A couple parents and myself stalked in the hallway, and as I zoomed in out of sight with my camera, I saw him crying silently at his desk, with his hands over his eyes. Not a day in the last four years of daycare, preschool, and pre-K, did David ever cry at school.

It broke my heart, and I wanted to reach out to him but I knew I shouldn't. As the teachers sat the kids at their seats, the assistant whispered something to David and he seemed to come around.

I lurked in the hallway until the principal encouraged us (gently) to leave.

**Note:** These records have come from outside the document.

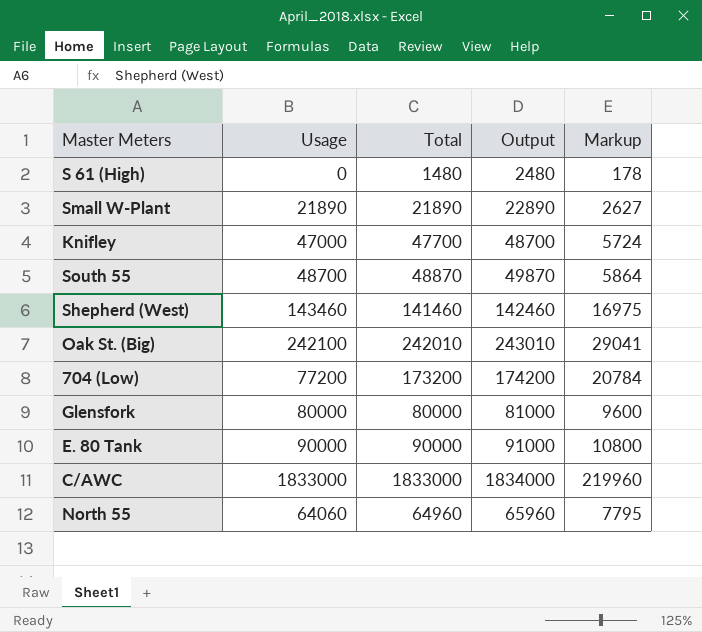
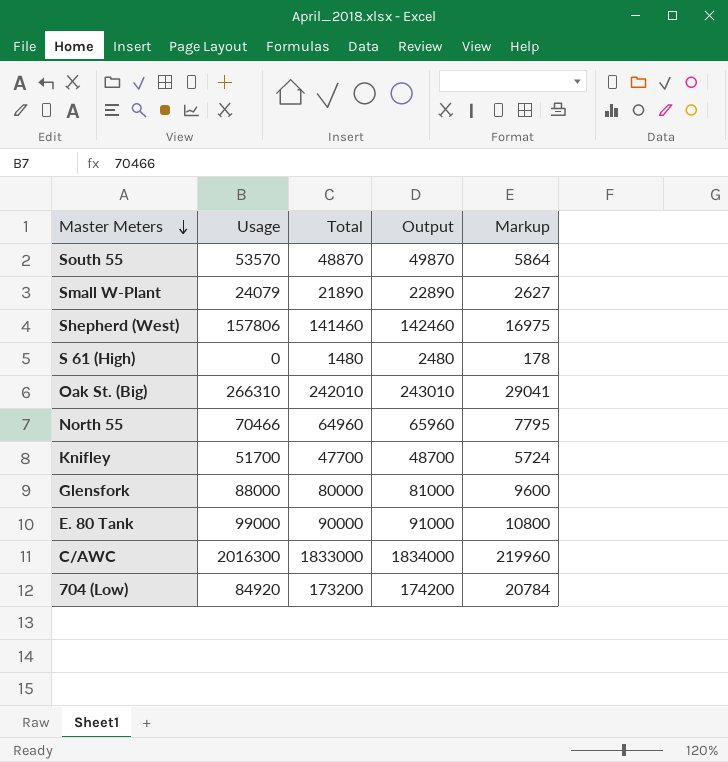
row order: none -> Master Meters descending
South 55 | Usage: 48700 -> 53570
Small W-Plant | Usage: 21890 -> 24079
Shepherd (West) | Usage: 143460 -> 157806
Oak St. (Big) | Usage: 242100 -> 266310
North 55 | Usage: 64060 -> 70466
Knifley | Usage: 47000 -> 51700
Glensfork | Usage: 80000 -> 88000
E. 80 Tank | Usage: 90000 -> 99000
C/AWC | Usage: 1833000 -> 2016300
704 (Low) | Usage: 77200 -> 84920

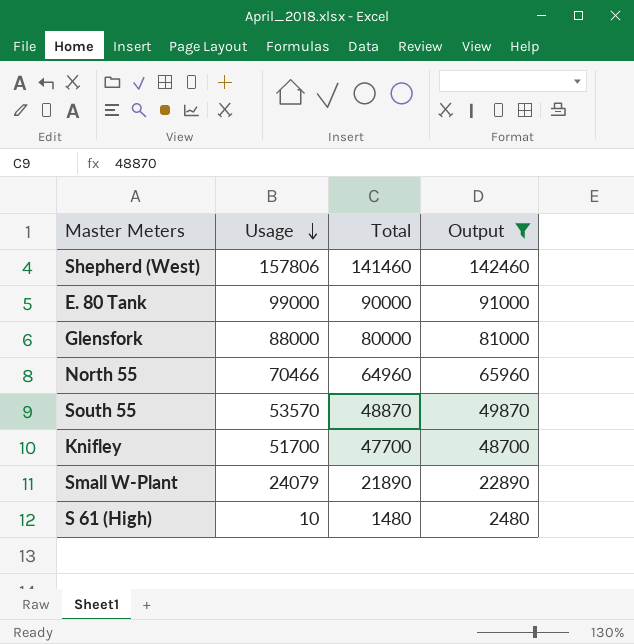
filter: none -> Output <= 142460
row order: Master Meters descending -> Usage descending
column Markup | formula: [Total] * 0.12 -> none
S 61 (High) | Usage: 0 -> 10

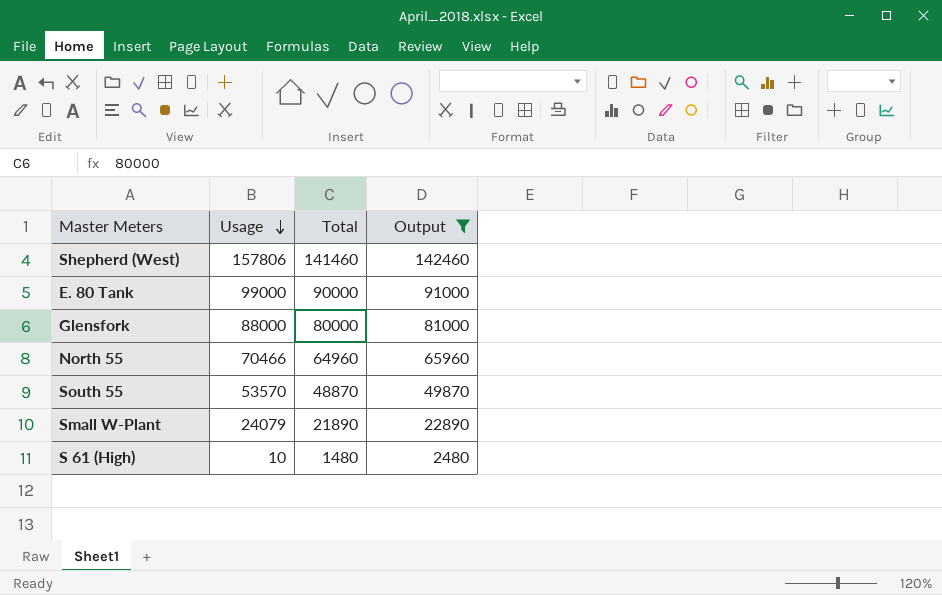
row Knifley: 51700 | 47700 | 48700 -> none

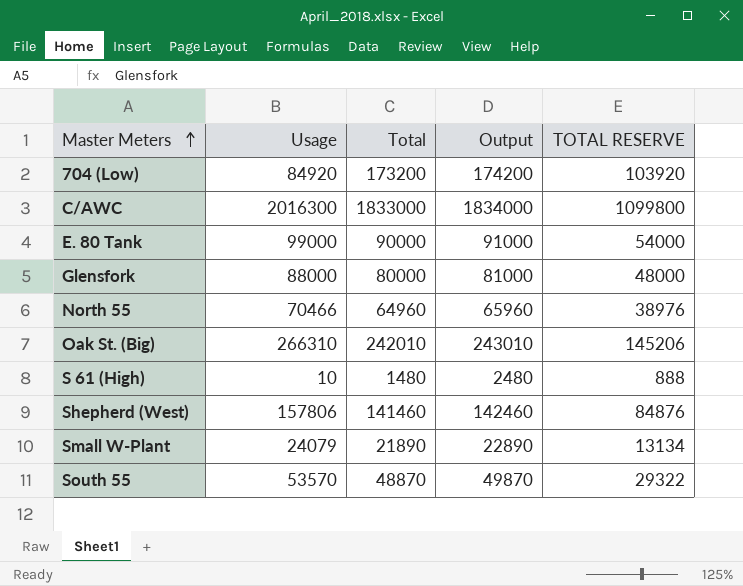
filter: Output <= 142460 -> none
row order: Usage descending -> Master Meters ascending
column TOTAL RESERVE | formula: none -> [Total] * 0.6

Three moms and I walked out with tears in our eyes.

I'm sure he's fine, and it was a case of the nerves getting the best of him... being in a new environment around new people. I remember my first day of school, and what a mixture of emotions. Happy, sad, scared, excited.

But after the events of the last few days it was a lot of tears shed from my end... all the way driving home, and salty tears hitting the keyboard as I type this.

My baby is a big boy now.

Monday, September 01, 2008

Swan Song

Negative.

I spoke to the nurse this morning, and my clinic does a patient review each week so that all four of the RE's can make suggestions for next steps. My file will be reviewed on Friday and I'll have a consult sometime in the next two weeks with a lot of feedback.

I already know that this was the last cycle for my own eggs. Even if they advise that we can try another fresh cycle, I only have insurance for one more... and it won't be wasted on me.

S. and I are prepared to move on with donor eggs and/or adoption.

Thank you all for your support along the way. I hope you will stick by me as I venture into the unknown again.

This time hopefully with a different result.